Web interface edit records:

::::

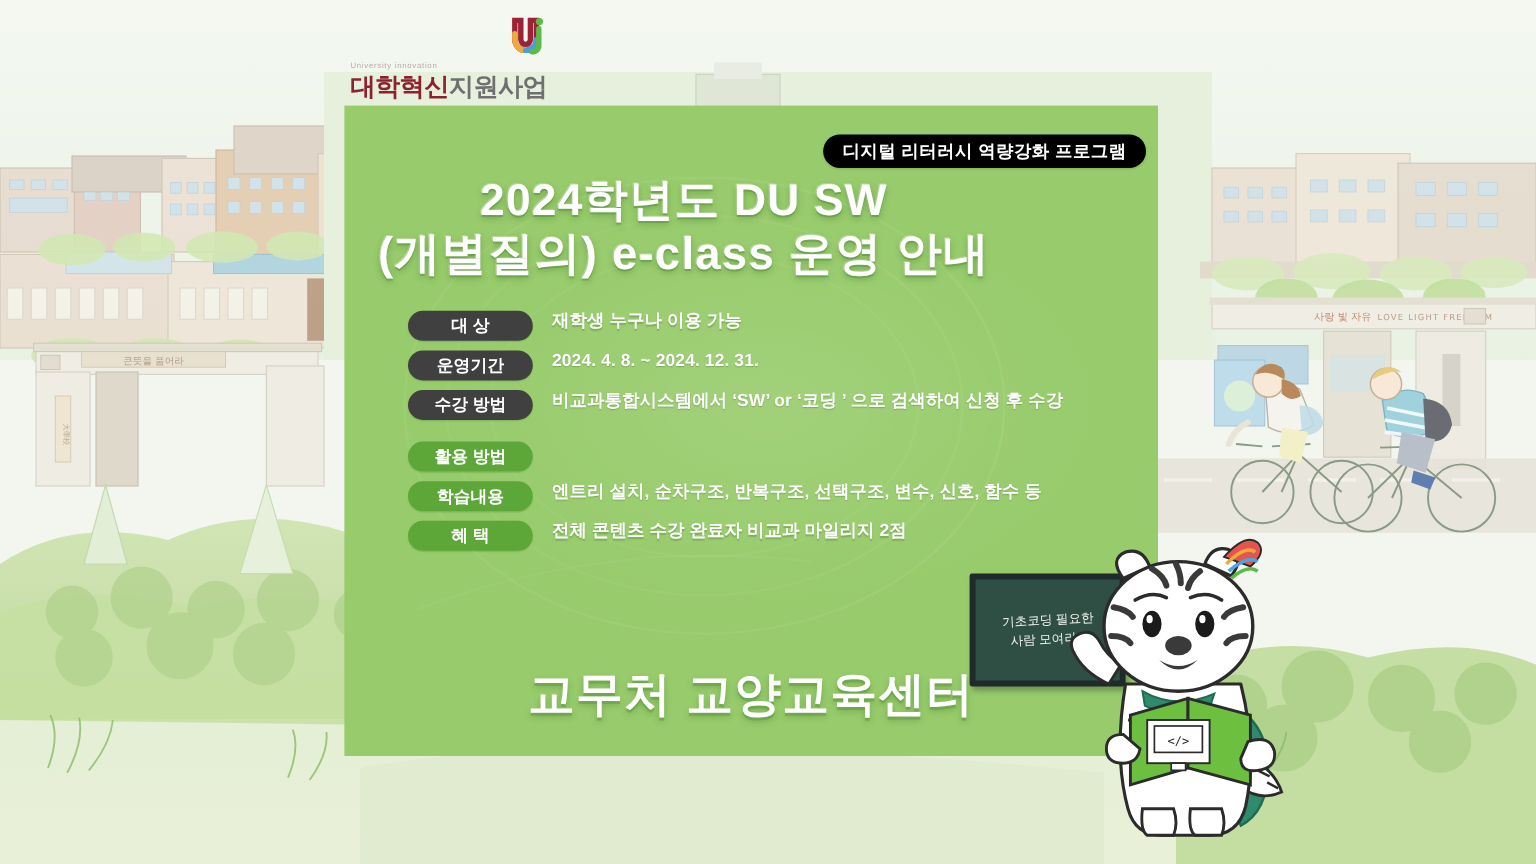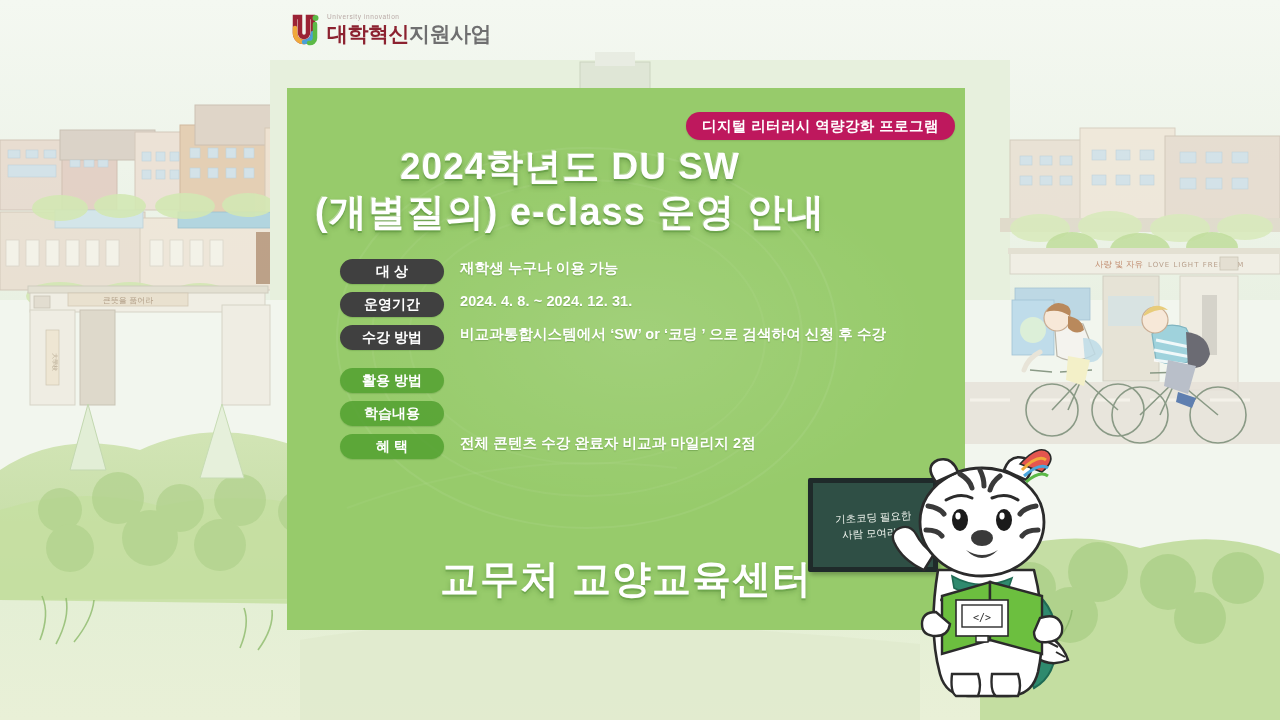--- a/index.html
+++ b/index.html
@@ -22,21 +22,21 @@
     background:#97cb6b;
   }
   .panel-tint{position:absolute;inset:0;background:
      radial-gradient(ellipse 420px 250px at 52% 46%, rgba(255,255,255,.10), rgba(255,255,255,0) 70%);}
   .panel-rings{position:absolute;inset:0;opacity:.20;}
 
   
   .badge{
     position:absolute;left:686px;top:112px;height:28px;
     display:flex;align-items:center;padding:0 16px;
-    background:#be185d;border-radius:14px;
+    background:#000000;border-radius:14px;
     color:#ffffff;font-size:14.5px;font-weight:bold;letter-spacing:.4px;
     box-shadow:0 1px 2px rgba(0,0,0,.12);
   }
 
   
   .title-wrap{position:absolute;left:287px;top:146px;width:566px;text-align:center;}
   .title-line{
     color:#ffffff;font-weight:bold;line-height:1.12;letter-spacing:1px;
     font-size:37px;
     text-shadow:
@@ -77,21 +77,21 @@
   .board{
     position:absolute;left:808px;top:478px;width:120px;height:84px;
     background:#2f4f45;border:5px solid #1f2a2a;border-radius:2px;
     box-shadow:2px 3px 4px rgba(0,0,0,.25);
     display:flex;flex-direction:column;align-items:center;justify-content:center;
   }
   .board span{color:#f2f6f0;font-size:10.5px;line-height:1.55;text-align:center;
               transform:rotate(-3deg);white-space:nowrap;}
 
   
-  .logo{position:absolute;left:292px;top:14px;display:flex;gap:5px;}
+  .logo{position:absolute;left:292px;top:14px;display:flex;align-items:flex-end;gap:5px;flex-direction:column;}
   .logo-mark{width:30px;height:34px;}
   .logo-txt{display:flex;flex-direction:column;line-height:1;padding-bottom:1px;}
   .logo-en{font-size:6.5px;color:#b9a9a6;letter-spacing:.6px;margin-bottom:2px;}
   .logo-ko{font-size:21px;font-weight:bold;letter-spacing:-.5px;}
   .logo-ko .a{color:#8c2230;}
   .logo-ko .b{color:#6f6f70;}
 
   
   .mascot{position:absolute;left:880px;top:430px;width:230px;height:270px;}
 </style>
@@ -404,20 +404,21 @@
       <div class="pill">수강 방법</div>
       <div class="val">비교과통합시스템에서 ‘SW’ or ‘코딩 ’ 으로 검색하여 신청 후 수강</div>
     </div>
 
     <div class="row tall">
       <div class="pill soft">활용 방법</div>
     </div>
 
     <div class="row">
       <div class="pill soft">학습내용</div>
+      <div class="val">엔트리 설치, 순차구조, 반복구조, 선택구조, 변수, 신호, 함수 등</div>
     </div>
 
     <div class="row">
       <div class="pill soft">혜      택</div>
       <div class="val">전체 콘텐츠 수강 완료자 비교과 마일리지 2점</div>
     </div>
   </div>
 
   <div class="footer">교무처 교양교육센터</div>
 

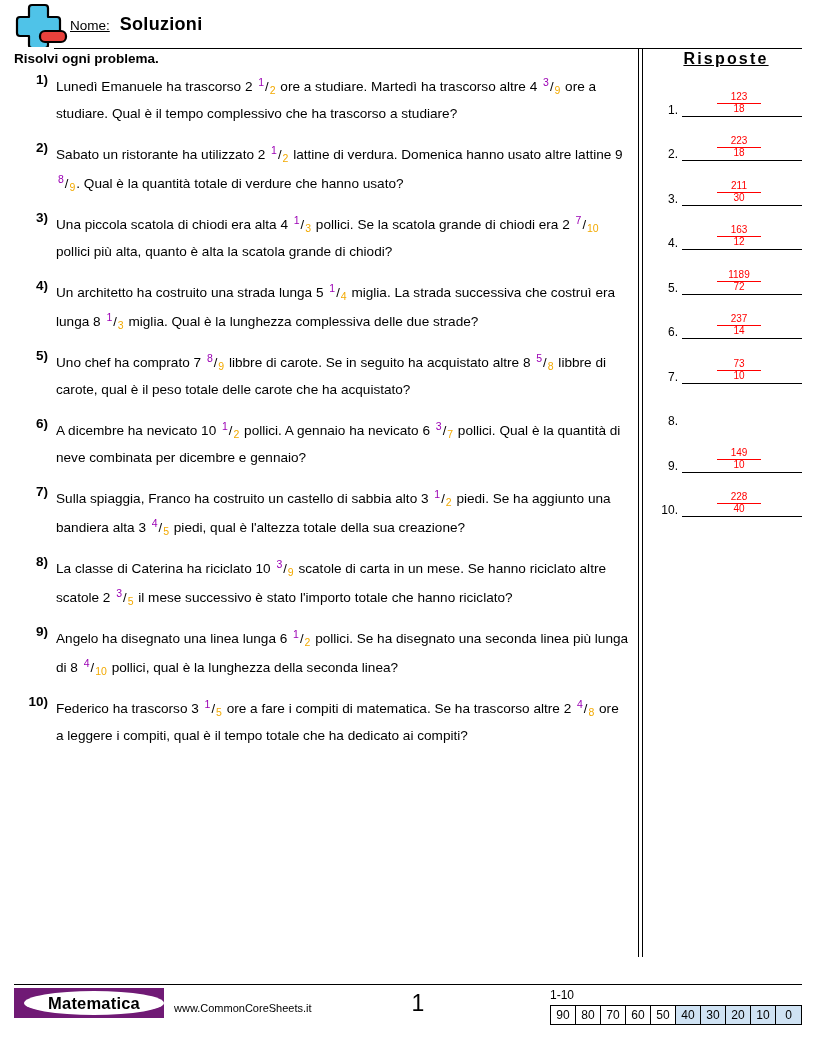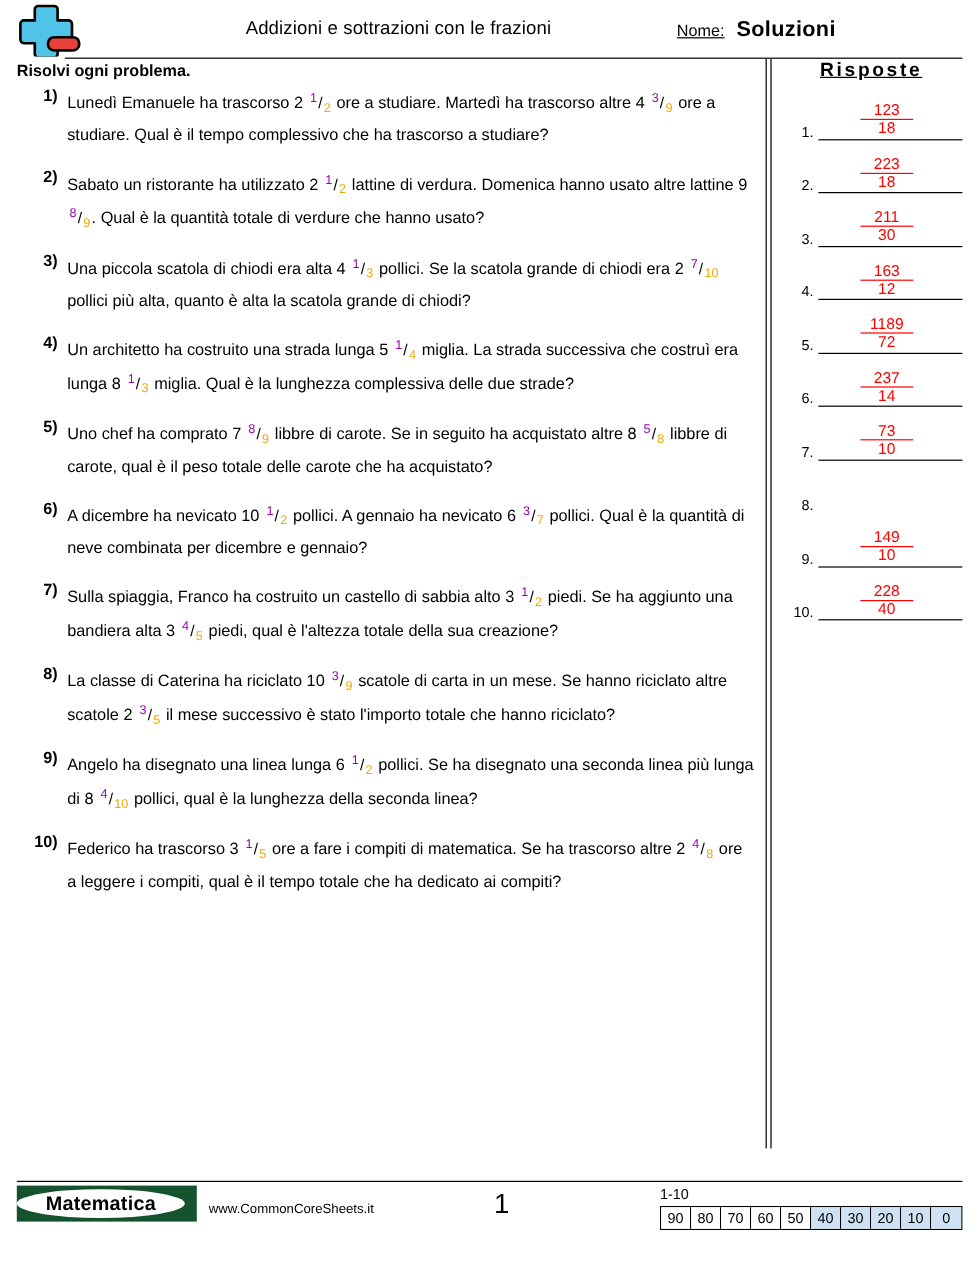--- a/index.html
+++ b/index.html
@@ -186,21 +186,21 @@
     height: 100%;
     position: relative;
   }
   .answer-frac {
     position: absolute;
     left: 0;
     right: 6px;
     bottom: 1px;
     text-align: center;
     color: #ff0000;
-    font-size: 13px;
+    font-size: 10px;
     line-height: 1.08;
   }
   .answer-frac .a-num {
     display: block;
     border-bottom: 1.4px solid #ff0000;
     margin: 0 auto;
     width: 44px;
     padding-bottom: 0px;
   }
   .answer-frac .a-den {
@@ -224,26 +224,26 @@
     left: 0;
   }
   .footer-inner {
     position: relative;
     display: flex;
     align-items: flex-start;
     height: 100%;
     padding-top: 4px;
   }
   .badge {
-    background: #14532d;
+    background: #701a75;
     width: 150px;
     height: 30px;
     display: flex;
     align-items: center;
-    justify-content: flex-start;
+    justify-content: flex-end;
     flex: 0 0 150px;
   }
   .badge-oval {
     background: #ffffff;
     border-radius: 50%/50%;
     width: 140px;
     height: 24px;
     display: flex;
     align-items: center;
     justify-content: center;
@@ -301,21 +301,20 @@
 
 <div class="page">
 
   <div class="header">
     <div class="logo">
       <svg width="56" height="46" viewBox="0 0 56 46" xmlns="http://www.w3.org/2000/svg">
         <path d="M18 4 h13 a3 3 0 0 1 3 3 v9 h9 a3 3 0 0 1 3 3 v13 a3 3 0 0 1 -3 3 h-9 v9 a3 3 0 0 1 -3 3 h-13 a3 3 0 0 1 -3 -3 v-9 h-9 a3 3 0 0 1 -3 -3 v-13 a3 3 0 0 1 3 -3 h9 v-9 a3 3 0 0 1 3 -3 z" fill="#4fc3e8" stroke="#000000" stroke-width="2.2" stroke-linejoin="round"></path>
         <rect x="26" y="30" width="26" height="11" rx="5" ry="5" fill="#e8413c" stroke="#000000" stroke-width="2.2"></rect>
       </svg>
     </div>
-    <div class="header-title">Addizioni e sottrazioni con le frazioni</div>
     <div class="name-block">
       <span class="name-label">Nome:</span>
       <span class="name-value">Soluzioni</span>
     </div>
   </div>
   <div class="header-rule"></div>
 
   <div class="body-wrap">
 
     <div class="problems-col">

::::

## Problem description
Only lines containing the string "weight" are needed. Pull each of them out of the records above.

## The completed task
     color:#ffffff;font-size:14.5px;font-weight:bold;letter-spacing:.4px;
     color:#ffffff;font-weight:bold;line-height:1.12;letter-spacing:1px;
   .logo-ko{font-size:21px;font-weight:bold;letter-spacing:-.5px;}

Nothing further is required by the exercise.